Vivian turned silent, and through the constant flashes of magic in the night, tearing the creatures to shreds, I felt the mood between our link turn grim.

“I lived through two Convergence Wars, boy. We need to leave. Now.”

“So the airship is our best option, then?”

“It seems so. Come here and—”

We both stopped as a sound rose from the trees. All around us. Echoing, grating. It was the sound of rubber being stretched—of razors grinding into each other and releasing those terrible, dry-scrape sounds. I watched the trees bend towards each other, morphing, twisting. Combining into something far larger, all around us.

The twisted flesh grew. Up, up, up. Up into pillars of bone and blood that rose up all over the forest like twisting, crimson spires. The tops of the massive trunks spun themselves into a bulb. Like a flower. A plant. I returned my glamour, and to my confusion, the Traveler acquiesced.

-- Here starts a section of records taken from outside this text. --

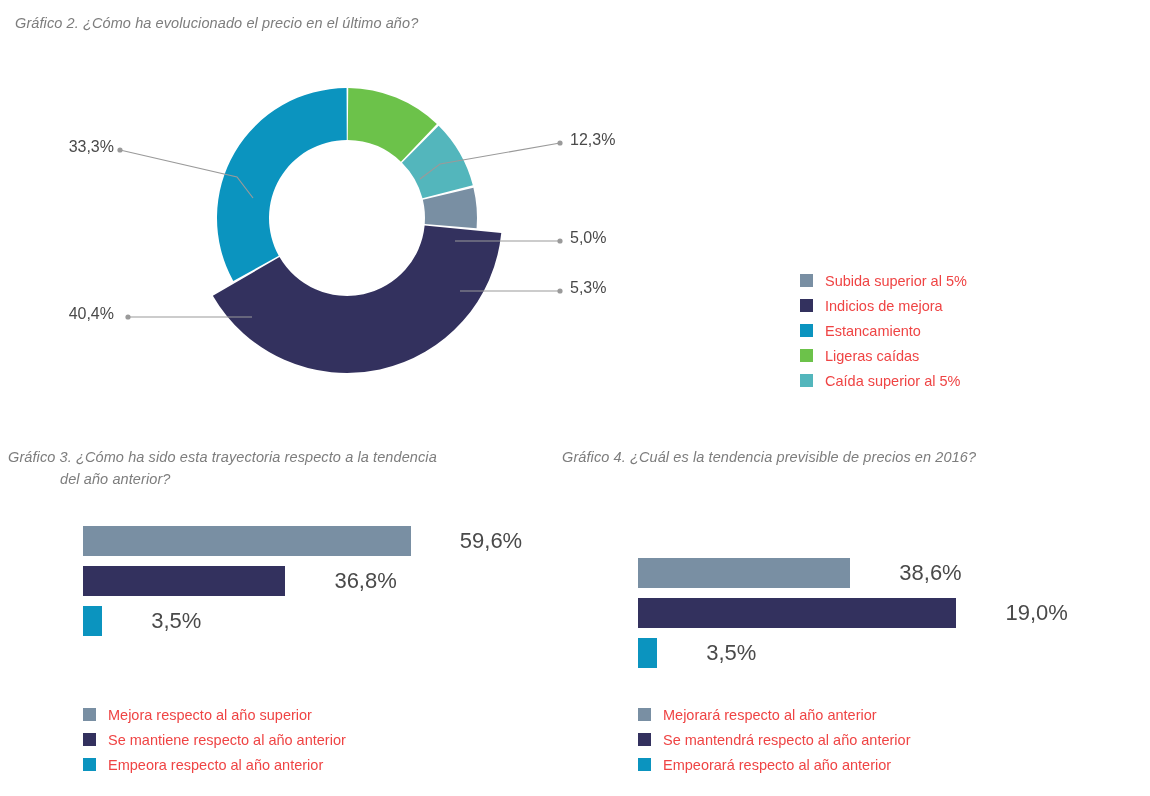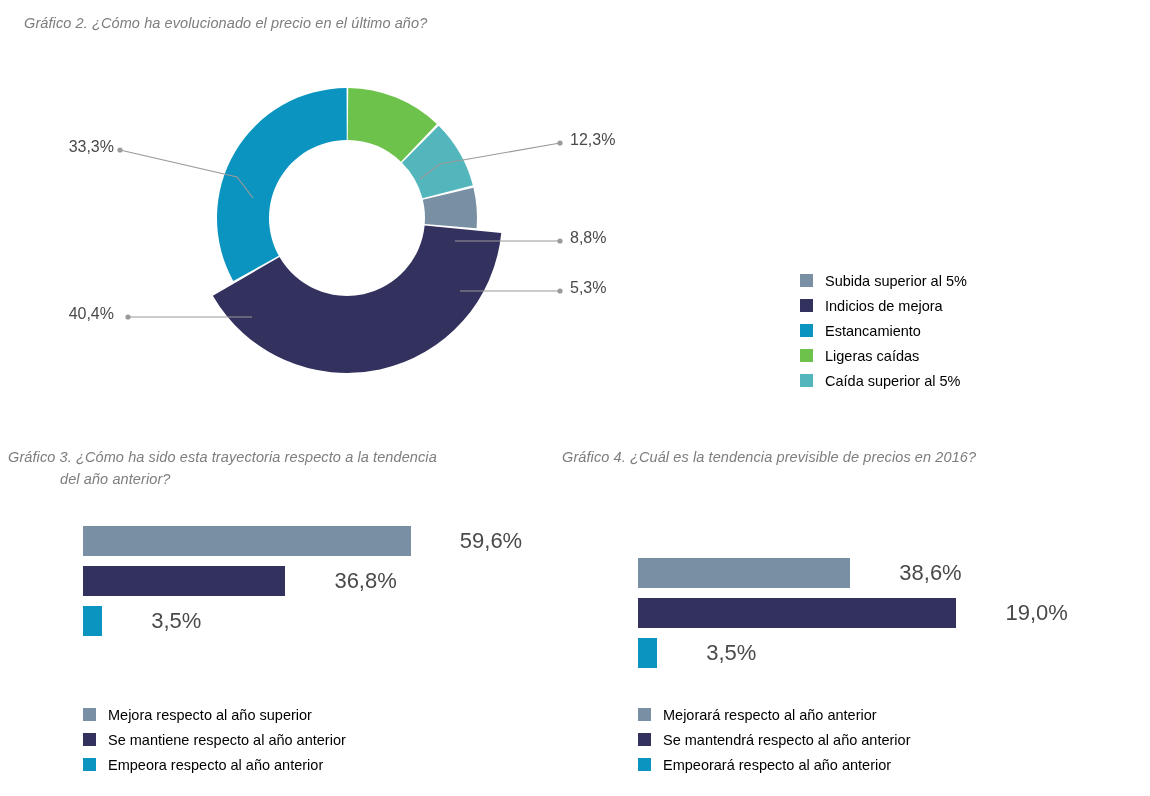--- a/index.html
+++ b/index.html
@@ -18,21 +18,21 @@
 
   .chart-title {
     position: absolute;
     font-style: italic;
     font-size: 14.5px;
     color: #7d7d7d;
     letter-spacing: 0.1px;
     line-height: 1.55;
     white-space: pre-line;
   }
-  #title-g2 { left: 24px;  top: 12px;  width: 700px; }
+  #title-g2 { left: 15px;  top: 12px;  width: 700px; }
   #title-g3 { left: 8px;  top: 446px; width: 520px; }
   #title-g4 { left: 562px; top: 446px; width: 520px; }
   #title-g3 .line2 { display: block; padding-left: 52px; }
 
   
   #donut-section {
     position: absolute;
     left: 0; top: 46px;
     width: 1150px; height: 350px;
   }
@@ -55,21 +55,21 @@
     align-items: center;
     height: 25px;
   }
   .legend-swatch {
     width: 13px; height: 13px;
     margin-right: 12px;
     flex: none;
   }
   .legend-text {
     font-size: 14.5px;
-    color: #000000;
+    color: #ef4444;
     white-space: nowrap;
   }
 
   
   .bar-chart { position: absolute; }
   #bars-g3 { left: 83px;  top: 526px; }
   #bars-g4 { left: 638px; top: 558px; }
 
   .bar-row {
     display: flex;
@@ -132,21 +132,21 @@
         <span class="legend-swatch" style="background: rgb(108, 194, 74);"></span>
         <span class="legend-text">Ligeras caídas</span>
       </div>
       <div class="legend-row">
         <span class="legend-swatch" style="background: rgb(83, 182, 188);"></span>
         <span class="legend-text">Caída superior al 5%</span>
       </div>
     </div>
 <div class="pct-label" style="left: 52px; top: 92px; width: 62px; text-align: right;">33,3%</div>
     <div class="pct-label" style="left: 570px; top: 85px; width: 90px; text-align: left;">12,3%</div>
-    <div class="pct-label" style="left: 570px; top: 183px; width: 90px; text-align: left;">8,8%</div>
+    <div class="pct-label" style="left: 570px; top: 183px; width: 90px; text-align: left;">5,0%</div>
     <div class="pct-label" style="left: 570px; top: 233px; width: 90px; text-align: left;">5,3%</div>
     <div class="pct-label" style="left: 52px; top: 259px; width: 62px; text-align: right;">40,4%</div>
   </div>
 
 <div class="chart-title" id="title-g3"><span class="line1">Gráfico 3. ¿Cómo ha sido esta trayectoria respecto a la tendencia</span><span class="line2">del año anterior?</span></div>
 
 <div class="bar-chart" id="bars-g3">
     <div class="bar-row">
       <div class="bar-rect" style="width: 327.8px; background: rgb(121, 143, 163);"></div>
       <span class="bar-value">59,6%</span>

We stepped back into the mortal plane.

“What are those?” I asked, and the riftwalker flinched. Turned to me. His face was paler now. And I watched, for the first time since we met, as fear etched its way into his features. He looked at Aami and I and shook his head.

“It’s starting,” he said, gripping his weapon tight. “They’re waking up.”

I stared at the bulbs as they began to unravel. I watched them begin to bloom. The riftwalker closed his eyes and released a breath. When he opened them again, his gaze was serene in a way that only few gazes were.

He was getting ready to die.

Monsters rose from the forests. The flowers piercing the sky bloomed. I readied my bansuri as one of the most feared planes of the Nine Realms showed us why things were so.

“My name’s Ildrex,” the riftwalker said. “Figured you should know.”

I frowned, watching the monsters approach. “Why?”

“Because there’s a rule in the Association—when the Gazerstalks bloom, know the names of the people you stand with and understand: if you survive, it will be their names you cross out from a list.”

He smiled grimly, as if this were a common occurrence.

“Don’t be surprised if you die, Traveler. There’s no certainty against the Crimson Tide.”